Would you please copy every line below that includes the string "none"?

(Revision comparison data)
______
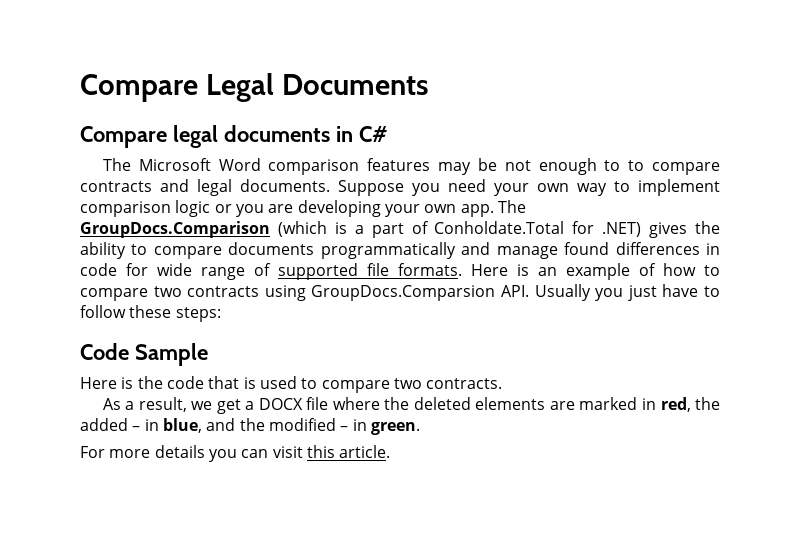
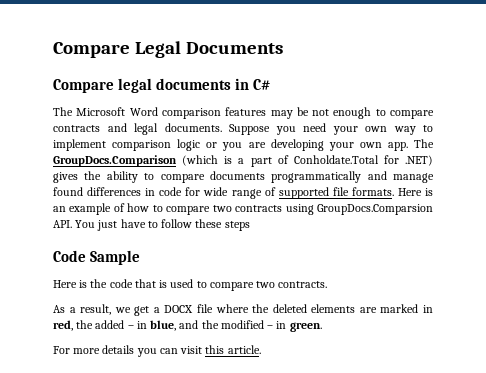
[628,160,645,171] to -> (386, 112) none
[534,284,624,301] Usually you -> [75,220,96,228] You
[175,307,221,322] steps: -> [224,221,250,231] steps

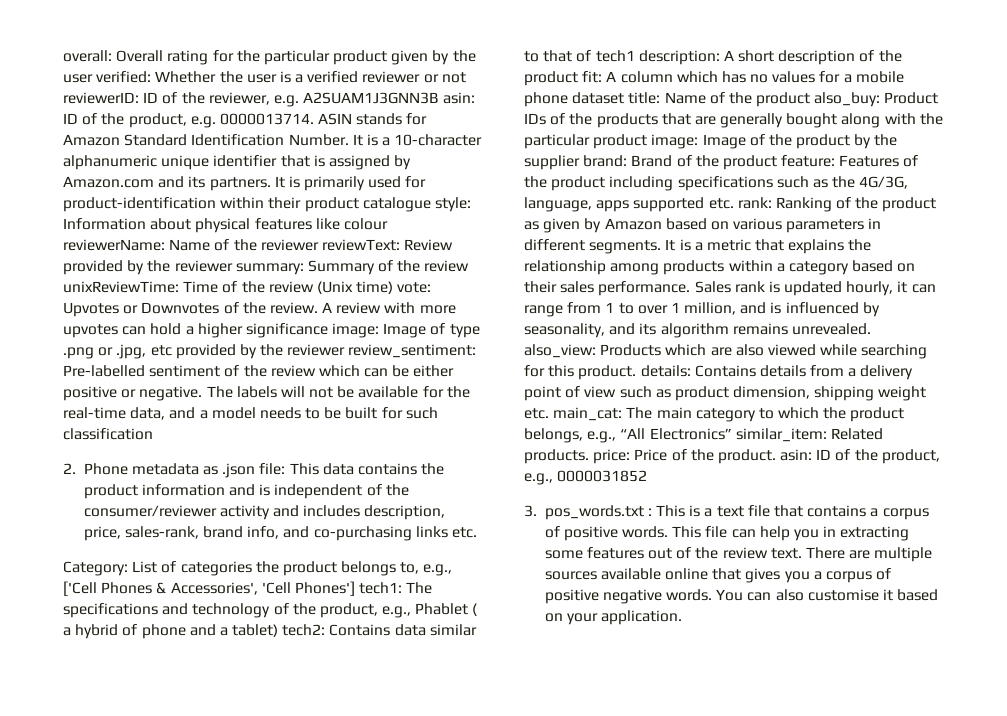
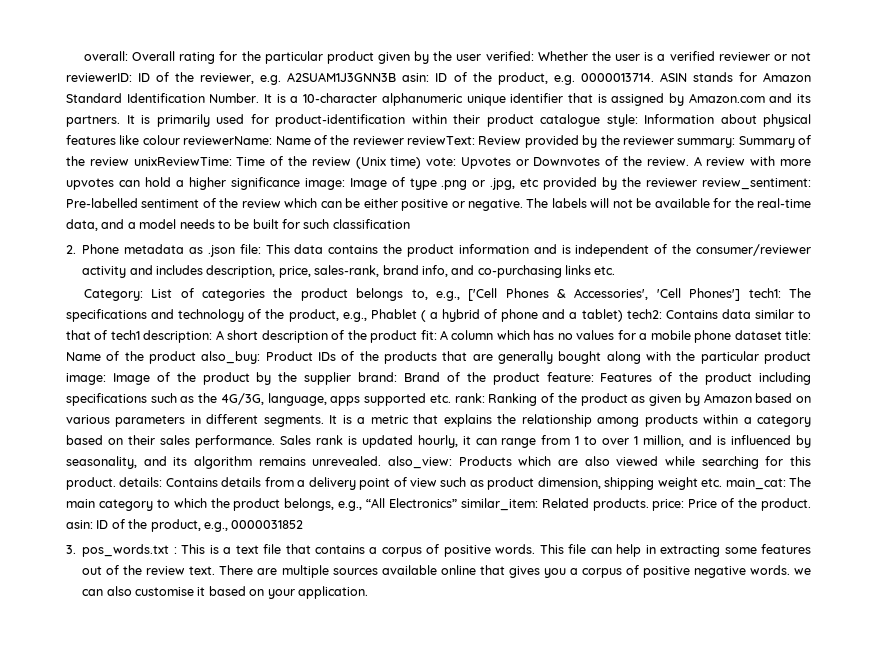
[794,529,820,541] you -> (642, 550) none
[716,589,744,601] You -> [794,568,812,575] we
______
§ **Solution for this task**:
[628,160,645,171] to -> (386, 112) none
[794,529,820,541] you -> (642, 550) none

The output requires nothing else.